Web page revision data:
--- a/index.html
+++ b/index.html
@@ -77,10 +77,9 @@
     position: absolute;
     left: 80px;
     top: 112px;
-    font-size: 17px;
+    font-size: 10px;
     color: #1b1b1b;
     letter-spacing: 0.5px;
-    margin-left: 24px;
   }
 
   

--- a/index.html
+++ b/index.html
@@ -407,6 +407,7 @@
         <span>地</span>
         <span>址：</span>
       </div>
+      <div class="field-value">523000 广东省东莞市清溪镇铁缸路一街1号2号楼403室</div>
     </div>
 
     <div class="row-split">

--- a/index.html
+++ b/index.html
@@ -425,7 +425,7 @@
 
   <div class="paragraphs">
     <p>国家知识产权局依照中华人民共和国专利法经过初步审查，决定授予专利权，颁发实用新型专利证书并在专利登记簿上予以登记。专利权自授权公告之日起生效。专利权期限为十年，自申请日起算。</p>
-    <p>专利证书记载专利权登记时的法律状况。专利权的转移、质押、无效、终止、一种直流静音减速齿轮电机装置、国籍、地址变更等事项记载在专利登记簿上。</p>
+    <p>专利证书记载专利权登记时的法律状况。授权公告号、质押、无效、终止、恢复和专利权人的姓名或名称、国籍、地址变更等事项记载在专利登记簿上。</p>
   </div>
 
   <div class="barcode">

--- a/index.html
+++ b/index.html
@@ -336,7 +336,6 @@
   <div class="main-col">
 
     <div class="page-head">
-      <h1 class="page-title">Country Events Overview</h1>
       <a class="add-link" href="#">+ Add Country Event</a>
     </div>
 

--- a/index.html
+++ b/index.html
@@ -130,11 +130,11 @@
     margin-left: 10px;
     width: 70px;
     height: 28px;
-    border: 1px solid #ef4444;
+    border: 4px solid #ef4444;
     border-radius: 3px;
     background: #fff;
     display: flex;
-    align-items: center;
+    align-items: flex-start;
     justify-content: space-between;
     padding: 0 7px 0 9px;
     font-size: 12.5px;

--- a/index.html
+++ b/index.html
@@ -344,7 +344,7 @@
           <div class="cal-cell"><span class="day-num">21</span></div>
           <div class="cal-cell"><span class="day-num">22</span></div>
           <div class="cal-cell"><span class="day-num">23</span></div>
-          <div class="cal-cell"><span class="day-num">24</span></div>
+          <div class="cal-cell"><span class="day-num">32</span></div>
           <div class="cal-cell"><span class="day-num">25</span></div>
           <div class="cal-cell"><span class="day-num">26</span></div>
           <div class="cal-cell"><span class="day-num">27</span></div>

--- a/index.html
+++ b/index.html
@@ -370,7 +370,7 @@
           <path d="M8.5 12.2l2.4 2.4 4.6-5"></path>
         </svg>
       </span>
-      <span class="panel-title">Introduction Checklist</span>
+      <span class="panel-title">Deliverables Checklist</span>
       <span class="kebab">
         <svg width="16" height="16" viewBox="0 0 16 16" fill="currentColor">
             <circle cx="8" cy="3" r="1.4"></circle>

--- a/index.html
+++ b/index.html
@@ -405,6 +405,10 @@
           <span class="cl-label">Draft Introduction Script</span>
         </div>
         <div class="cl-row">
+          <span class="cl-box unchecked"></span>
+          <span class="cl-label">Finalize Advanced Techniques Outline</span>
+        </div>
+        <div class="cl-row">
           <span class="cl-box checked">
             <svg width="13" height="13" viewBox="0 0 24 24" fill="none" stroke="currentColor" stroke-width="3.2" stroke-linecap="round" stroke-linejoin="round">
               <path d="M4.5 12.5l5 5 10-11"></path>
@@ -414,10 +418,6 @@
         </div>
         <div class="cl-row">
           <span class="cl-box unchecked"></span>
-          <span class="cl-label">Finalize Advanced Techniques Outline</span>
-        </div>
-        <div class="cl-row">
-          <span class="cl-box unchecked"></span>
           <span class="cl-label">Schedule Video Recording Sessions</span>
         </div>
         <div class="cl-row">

**EXERCISE REQUIREMENTS**: Copy from the entries only those lines that hold the word "unchecked".

**RESPONSE TO THIS EXERCISE**:
+          <span class="cl-box unchecked"></span>
           <span class="cl-box unchecked"></span>
-          <span class="cl-box unchecked"></span>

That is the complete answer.